Dimanche 25 août, Oran a été le théâtre d’un show grandiose, où le président-candidat a révélé au monde sa nouvelle recette pour faire de l’Algérie le jardin d’Éden qu’elle n’a jamais été – et ne sera probablement jamais sous son mandat. L’Algérie, pays aux ressources inépuisables d’imaginaire politique, se voit à nouveau bercée par les douces mélodies d’un futur radieux, chanté par celui qui a su, à maintes reprises, prouver qu’entre l’intention et l’action, il y a un désert que même le Sahara n’oserait envier.

Ainsi face à une foule médusée, Tebboune, dans son costume d’illusionniste politique, a déroulé un tapis rouge de promesses, chacune plus étincelante que la précédente. Le président-candidat s’est présenté comme l’homme providentiel, le messie du peuple algérien, jurant sur l’honneur – si tant est que le mot ait encore un sens pour lui – de faire de son deuxième mandat un paradis économique. « Quand je m’engage, j’exécute. L’homme se tient par la langue », a-t-il déclaré. Ah, quelle ironie ! L’homme se tient par la langue, certes, mais de là à tenir ses promesses, il y a un fossé aussi large que le Sahara. Un aveu qui, pour ceux qui ont survécu aux promesses précédentes, sonne plus comme une blague que comme un engagement.

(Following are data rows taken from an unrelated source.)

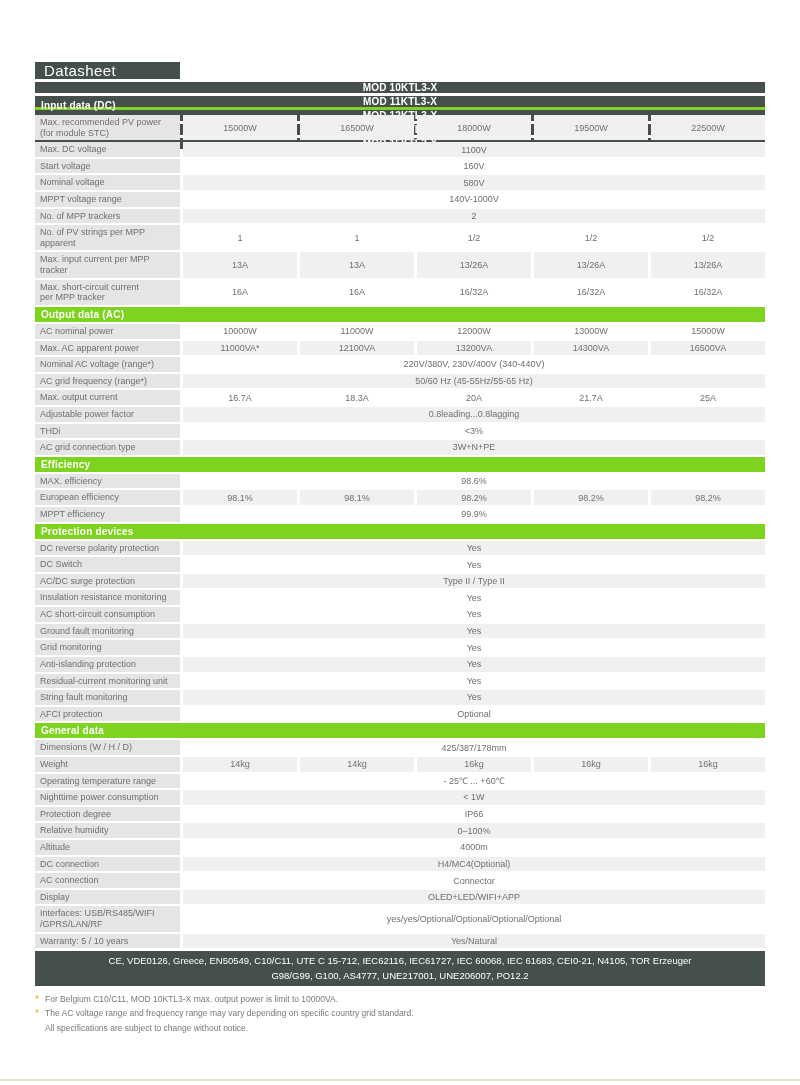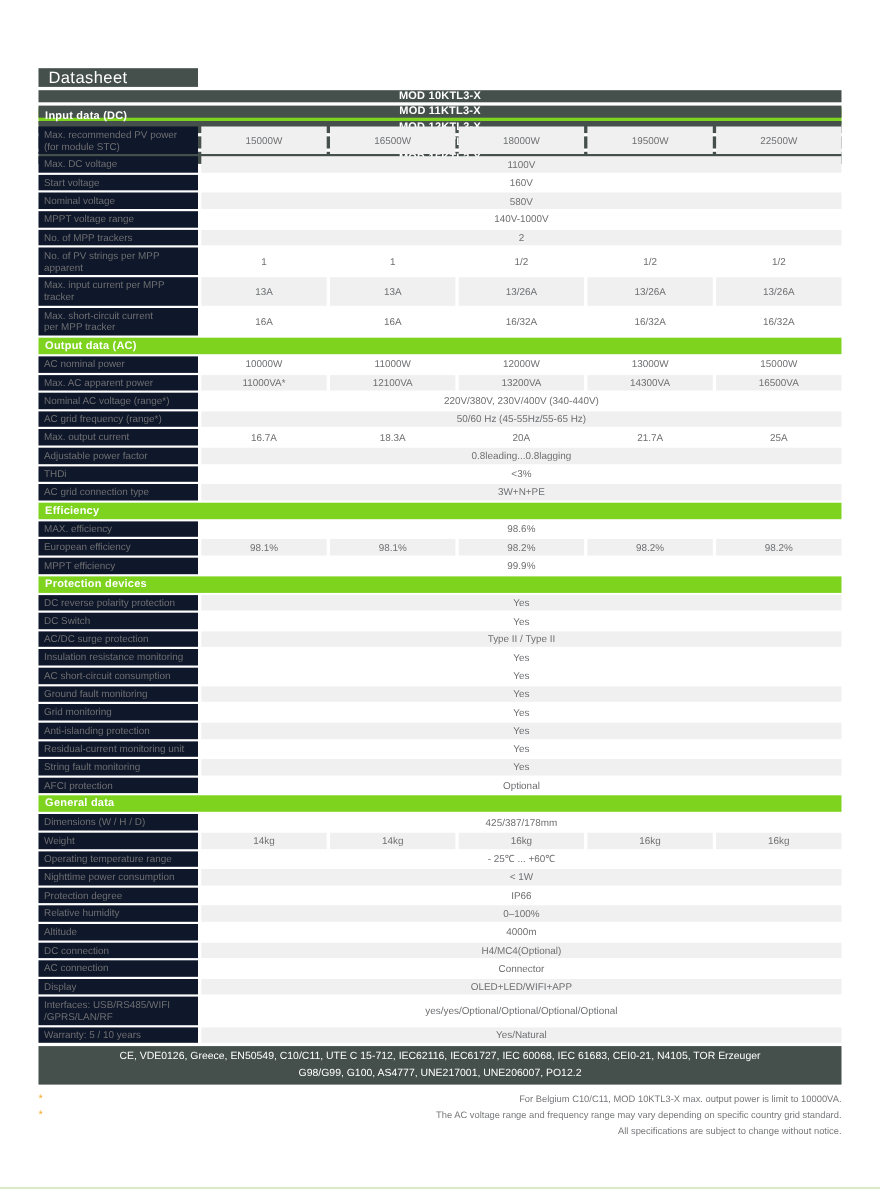--- a/index.html
+++ b/index.html
@@ -21,36 +21,36 @@
   .th{background:var(--header-dark);color:#ffffff;display:flex;align-items:center;}
   .th.title{width:145px;font-size:15px;font-weight:400;padding-left:9px;letter-spacing:0.4px;}
   .th.model{flex:1;justify-content:center;font-size:10px;font-weight:bold;letter-spacing:0.2px;}
 
   
   .secbar{height:15px;line-height:15px;background:var(--brand-green);color:#ffffff;
           font-size:10px;font-weight:bold;padding-left:6px;margin-bottom:2px;letter-spacing:0.2px;}
 
   
   .row{display:flex;gap:3px;margin-bottom:2px;align-items:stretch;}
-  .label-cell{width:145px;background:#0f172a;color:var(--text-gray);font-size:9px;
+  .label-cell{width:145px;background:#e5e5e5;color:var(--text-gray);font-size:9px;
               display:flex;align-items:center;padding:2px 2px 2px 5px;min-height:14px;
               white-space:pre-line;line-height:1.18;}
   .value-cell{flex:1;color:var(--text-gray);font-size:9px;display:flex;align-items:center;
               justify-content:center;min-height:14px;background:#ffffff;text-align:center;}
   .value-cell.shaded{background:var(--row-shade);}
 
   
   .certbar{background:var(--header-dark);color:#ffffff;text-align:center;font-size:9.5px;
            line-height:1.5;padding:3px 14px;margin-top:3px;}
 
   
   .notes{margin-top:7px;color:#77787a;font-size:8.5px;line-height:1.45;}
   .note{display:flex;}
   .note .star{width:10px;color:var(--note-star);font-size:10px;flex:0 0 10px;text-align:left;}
-  .note .note-text{flex:1;text-align:right;}
+  .note .note-text{flex:1;}
 
   
   .footer{position:absolute;left:35px;top:1084px;width:740px;color:#6e6f71;}
   .footer-line1{font-size:8.5px;white-space:nowrap;}
   .company{font-weight:bold;color:#3f4547;font-size:9px;margin-right:10px;}
   .address{color:#6e6f71;}
   .footer-line2{margin-top:2px;font-size:8.5px;color:#6e6f71;}
   .footer-line2 .lab{margin-right:4px;}
   .footer-line2 .val{margin-right:26px;}
   .bottom-rule{position:absolute;left:0;right:0;top:1079px;height:2px;background:var(--rule-green);}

Parlons-en, de ces promesses. Une nouvelle augmentation de l’allocation chômage à 20.000 dinars en 2025 ? Voilà une annonce qui ferait frémir d’envie même les plus grands acrobates. Mais ne nous y trompons pas, cette hausse s’accompagnera sûrement d’une autre augmentation : celle de l’inflation galopante et le désespoir croissant de ceux qui peinent à joindre les deux bouts. En 2025, les Algériens auront peut-être 20.000 dinars en poche, mais pour acheter quoi ? Les dinars auront atteint certainement une telle dépréciation qu’ils ne vaudront guère plus que les papiers sur lesquels sont imprimés les discours de ce cher président. Mais le président ne s’arrête pas là, non ! Il promet deux millions de logements.

Oui, vous avez bien lu : deux millions ! Sempiternelle rengaine ! Si l’on devait compter les logements promis par les différents régimes, on aurait construit une métropole capable d’abriter toute l’Afrique du Nord. Mais là encore, la réalité se fait discrète face aux ambitions démesurées d’un homme qui semble croire que le béton pousse sur les arbres. À ce rythme, même la ville fictive d’El Dorado semblerait réaliste en comparaison.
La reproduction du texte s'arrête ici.